通話の最後にふと思い出したように明るい声で、フォックスは言った。
――リュウトウリンは、〝組織の女〟だったんだってなぁ!
フィアスは灰青色の目を見開いた。

 ばれた。
 フォックスに、凛の過去が、ばれた。

「や、やめろ、フォックス! 切るな、フォックスっ!」
すぐさま呼びかけるが、電子音に変換された無音の集積が、微かなノイズを鳴らすばかりだ。
「くそっ!」
悪態をつきながら、再びシドへ電話を掛ける。
 通話が開始されると同時に、フィアスは怒鳴った。
「逆探知はっ? シド、フォックスの居場所だ!」
――す、すまん。回線の経由が多くて、場所を特定できなかった。
「それなら録音した通話から手掛かりになるような情報を洗い出せ! 出来るだけ早く! マイチ! 傍にいるなら、俺の声が聞こえるな? 赤髪の男を探せと配下のヤクザに指令を下せ。
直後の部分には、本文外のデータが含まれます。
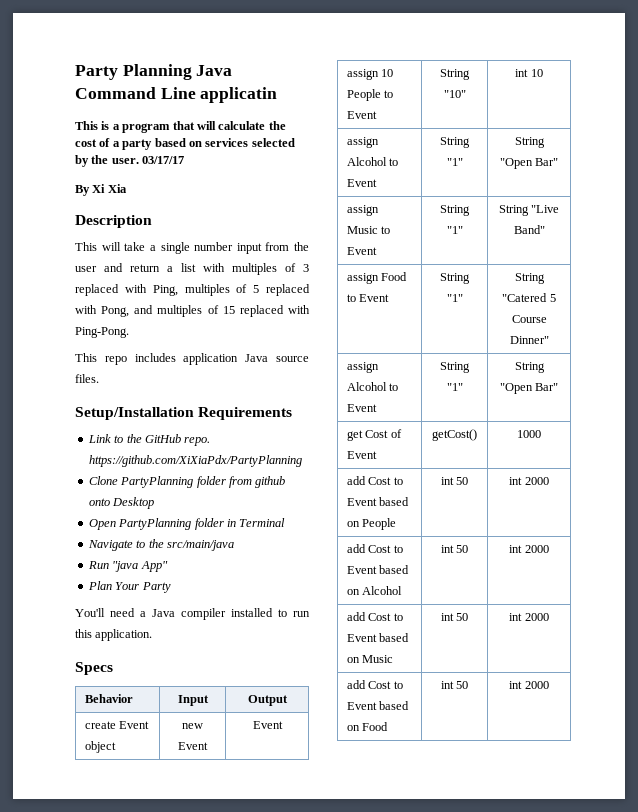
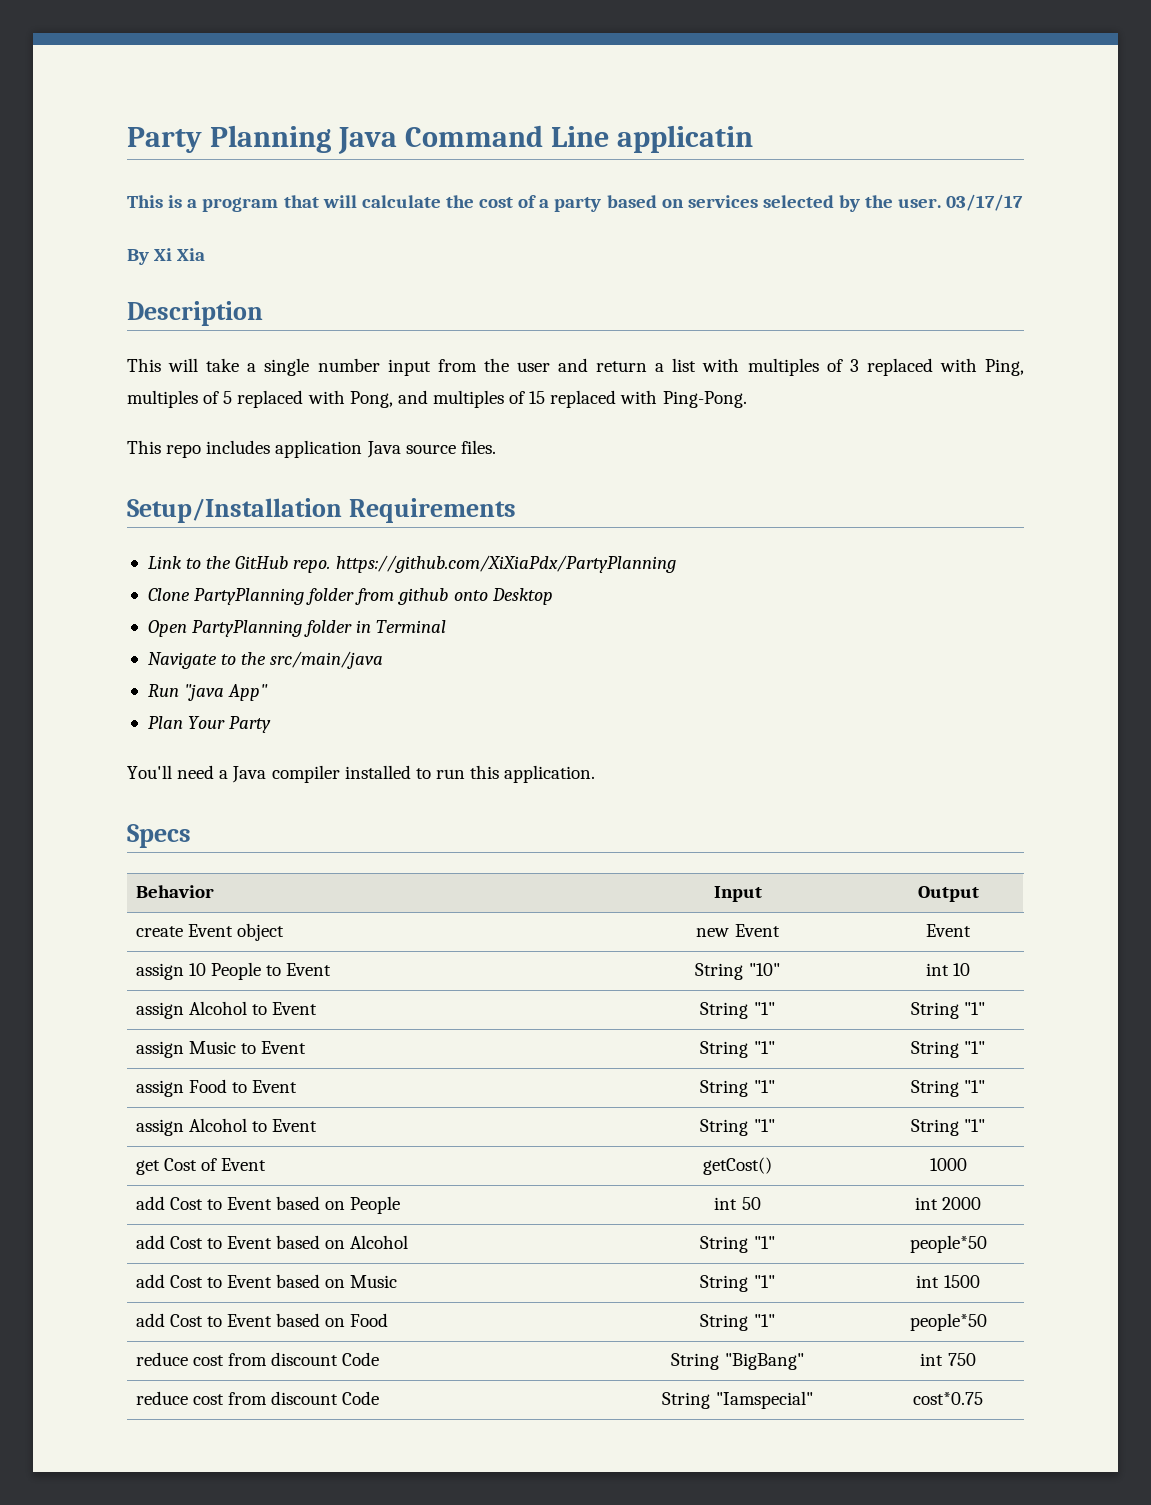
[499,158,559,169] "Open Bar" -> [964,1002,986,1015] "1"
[531,205,560,213] [513,225,545,234] "Live Band" -> [964,1041,986,1054] "1"
[502,293,556,302] [511,315,547,323] [509,336,549,344] [346,362,379,373] [346,382,399,391] [346,404,377,412] [440,362,470,373] [446,383,463,391] [514,362,545,373] [499,383,559,394] "Catered 5 Course Dinner" // assign Alcohol to Event | String "1" | String "Open Bar" -> [964,1080,986,1093] [135,1118,318,1136] [700,1119,775,1136] [910,1119,986,1136] "1" // assign Alcohol to Event | String "1" | String "1"
[440,545,469,553] [509,545,549,553] int 50 | int 2000 -> [700,1236,775,1253] [909,1235,987,1253] String "1" | people*50
[440,613,469,621] [509,613,549,621] int 50 | int 2000 -> [700,1275,775,1292] [916,1275,980,1288] String "1" | int 1500
[440,681,469,689] [509,681,549,689] int 50 | int 2000 -> [700,1314,775,1331] [909,1313,987,1331] [135,1352,380,1366] [671,1353,804,1370] [920,1353,976,1366] [135,1391,380,1405] [662,1391,813,1409] [913,1392,983,1405] String "1" | people*50 // reduce cost from discount Code | String "BigBang" | int 750 // reduce cost from discount Code | String "Iamspecial" | cost*0.75

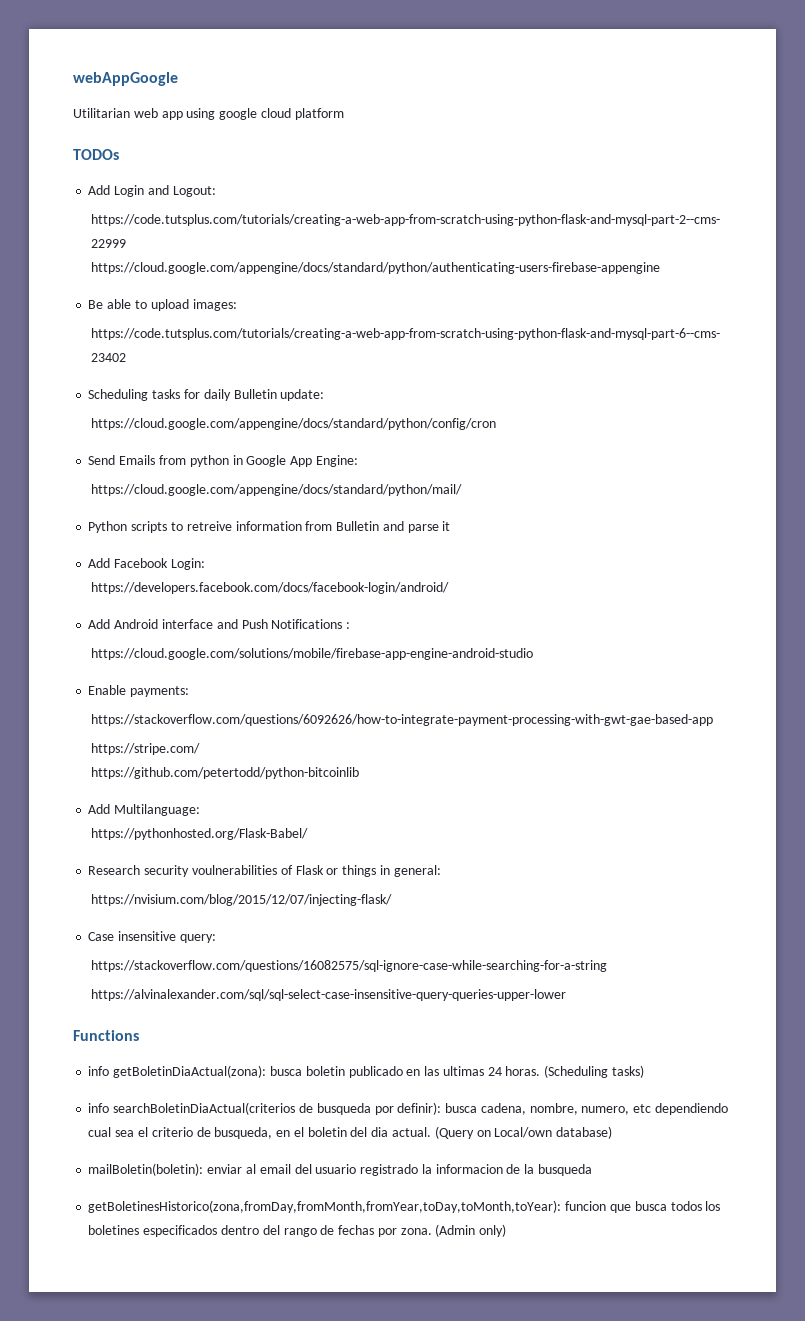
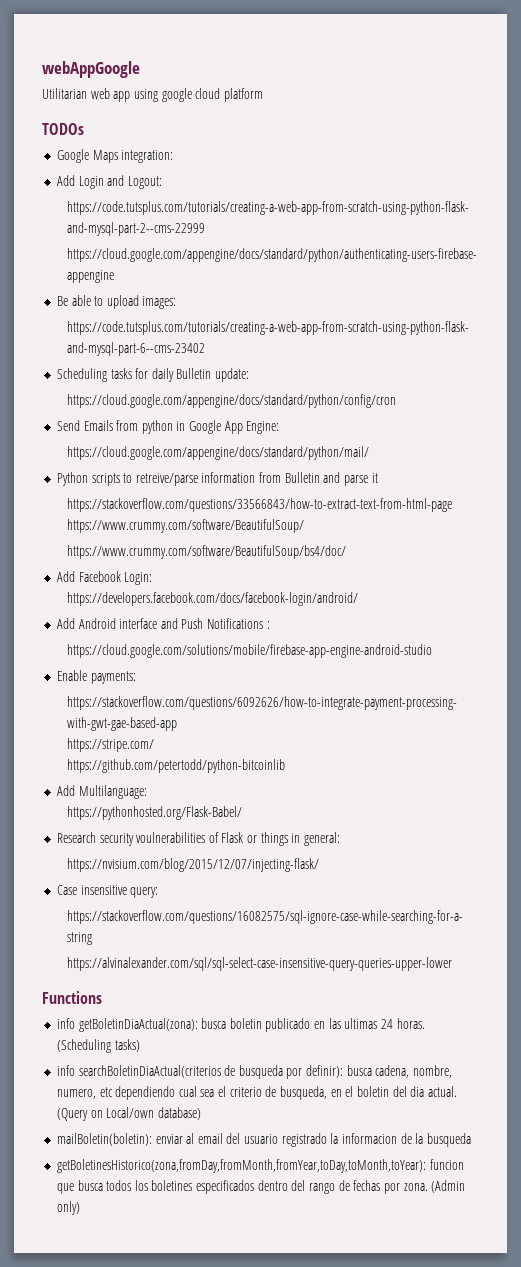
(119, 154) none -> [56,149,174,163] // Google Maps integration:
[186,521,232,531] retreive -> [135,473,198,486] retreive/parse
(451, 526) none -> [67,498,453,512] [67,519,305,533] [67,545,347,559] // https://stackoverflow.com/questions/33566843/how-to-extract-text-from-html-page https://www.crummy.com/software/BeautifulSoup/ // https://www.crummy.com/software/BeautifulSoup/bs4/doc/

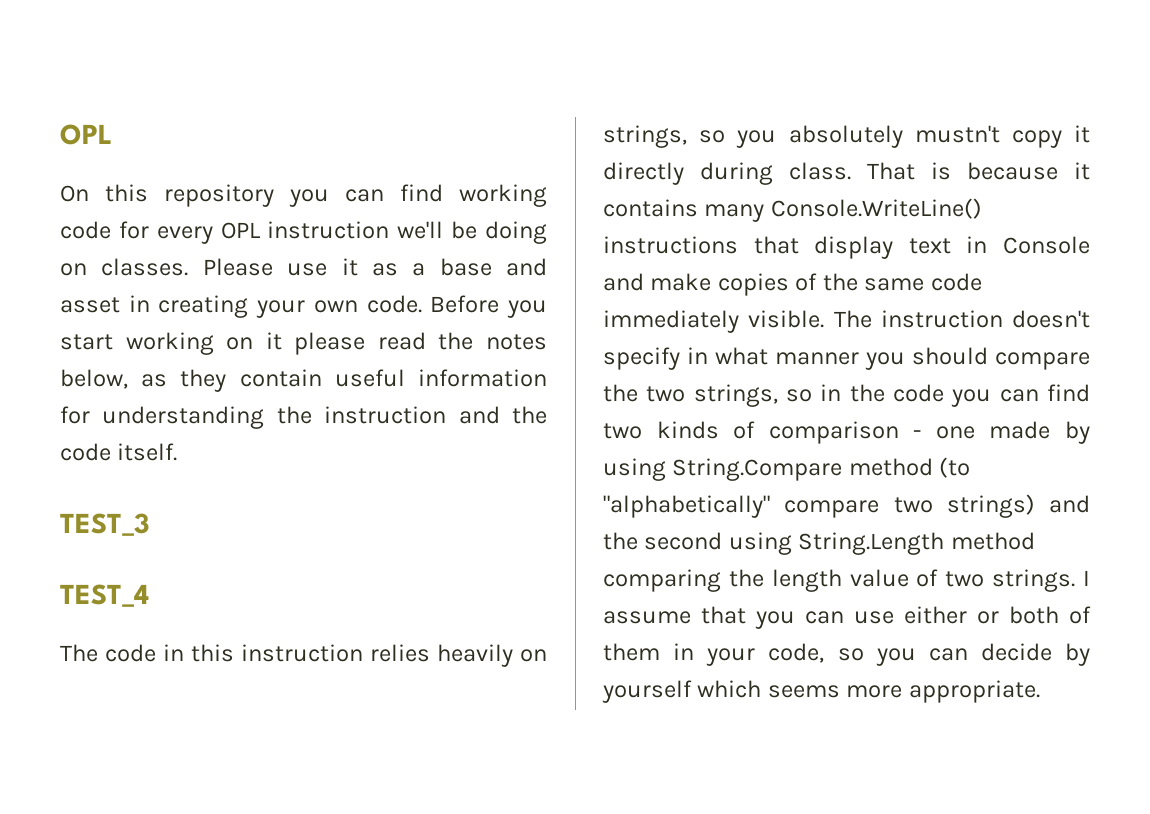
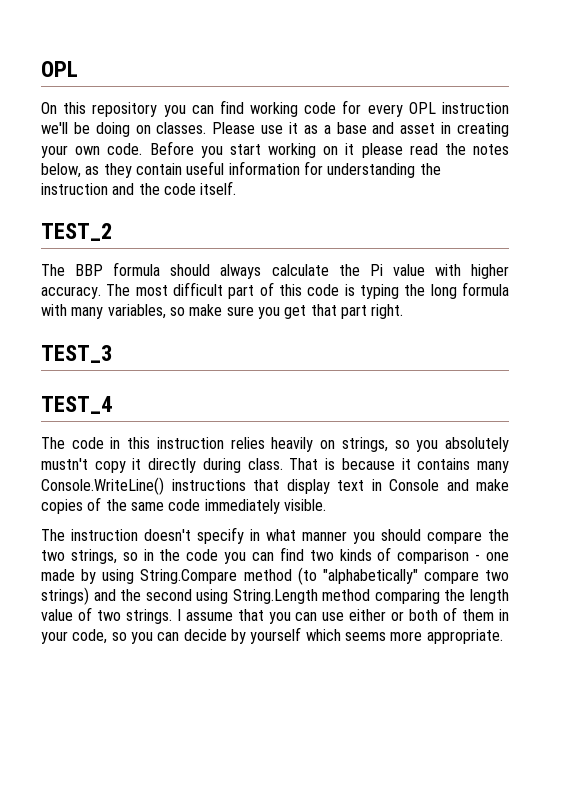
(178, 452) none -> [41,223,112,241] [41,262,510,279] [41,282,509,299] [41,304,404,319] // TEST_2 // The BBP formula should always calculate the Pi value with higher accuracy. The most difficult part of this code is typing the long formula with many variables, so make sure you get that part right.
(825, 319) none -> (326, 505) //

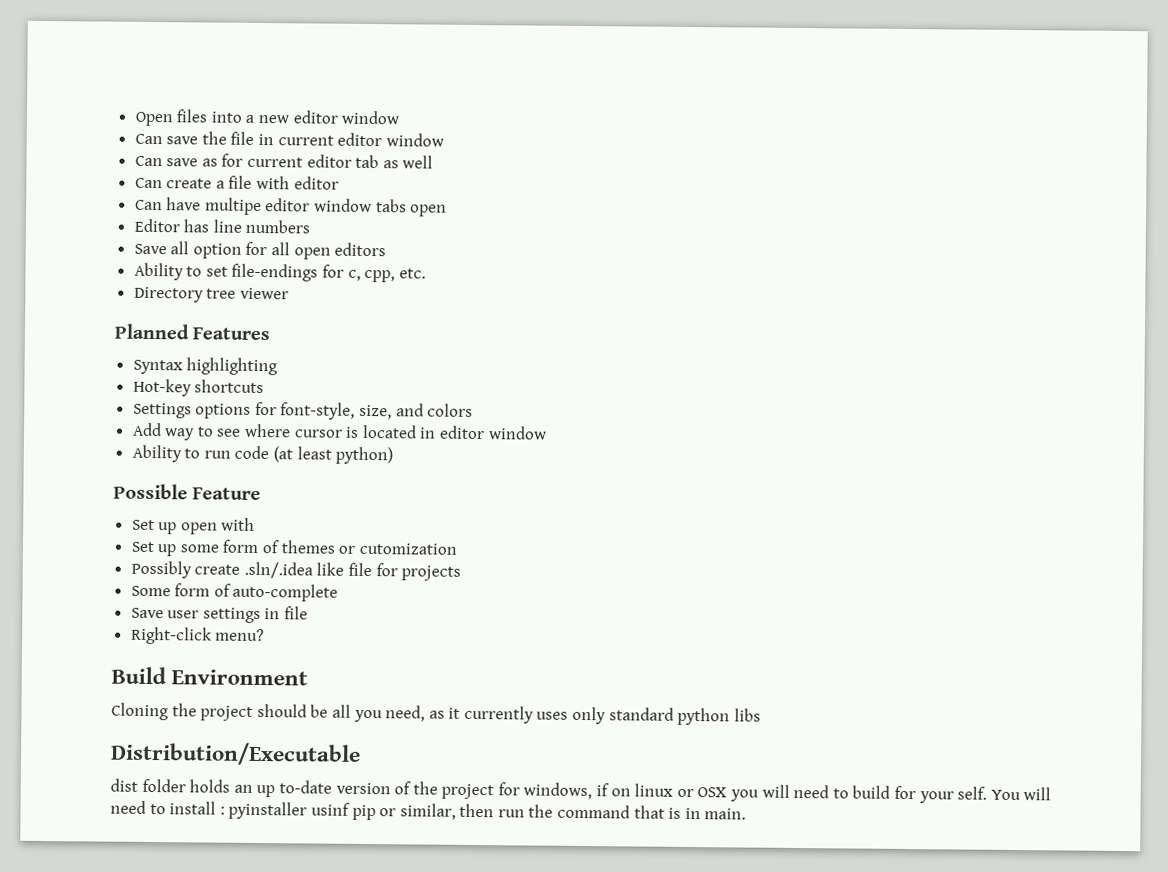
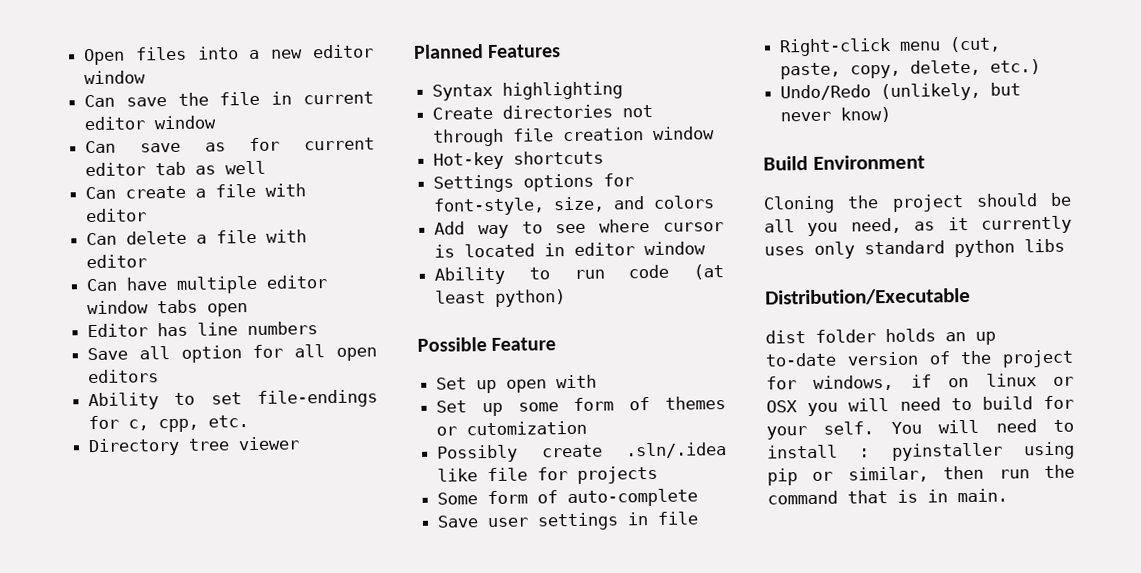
(339, 183) none -> [86,229,308,246] [86,254,148,269] // Can delete a file with editor
[204,197,262,216] multipe -> [176,275,259,294] multiple
(279, 366) none -> [432,104,654,120] [433,126,716,147] // Create directories not through file creation window
[215,628,265,642] menu? -> [899,36,1002,53] [780,59,1042,80] [780,82,1022,102] [780,106,892,123] menu (cut, paste, copy, delete, etc.) // Undo/Redo (unlikely, but never know)
[310,802,350,816] usinf -> [1023,441,1075,460] using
手掛かりを見つけ次第、すぐ連絡しろ!」
電話を切ると、握りしめた左拳で壁を叩いた。大きな振動が部屋を震わせ、天井の埃を飛び散らせる。そのまま、彼は思考する。情報を精査し、計画を練り、行動に移すためにフル稼働させた知性が一瞬のうちに答えを導き出すと、鬼気迫った灰青色の眼差しがフィオリーナを強く見据えた。
「ネオとの連絡手段は生きていますか?」
「フィアス! 貴方は何を……!」
「ネオからフォックスの居場所を聞き出す。すまない、フィオリーナ。悪手あくしゅだが、それ以外にリンを救う方法はない」
「待ってください。リンさんを助けたい気持ちは分かりますが、貴方の取り乱し方は尋常ではありません。落ち着いて、まずは話をきかせてください」
「その前に答えを聞きたい。ネオと連絡は取れるのか?」
フィオリーナは毅然と首を振る。
「無理です。やり取りをした電子機器は処分しました。彼も手元に追跡される可能性のあるものを残しておくことはしないでしょう」
 フィアスは苦しげに顔を歪めたまま、フローリングの床を見つめる。
 携帯電話を切る直前までに見聞きしたこと、警察時代の経験則、膨大な量の書物から得た知識、それらを記憶している脳の隅々まで思い巡らし、考えても、考えても、出てくる答えはただ一つ。
 凛を救う手立ては、ついえた。
 フィアスは壁に手をつく。手の甲に額を押し付けて目を閉じる。高ぶる殺戮衝動さつりくしょうどうを意識の外へ追い出し、気絶に繋がる感覚過敏が訪れる前に、なんとか感情を封じ込める。
「リンは、殺される」
口に溜まった唾液を飲み込んで、彼は言った。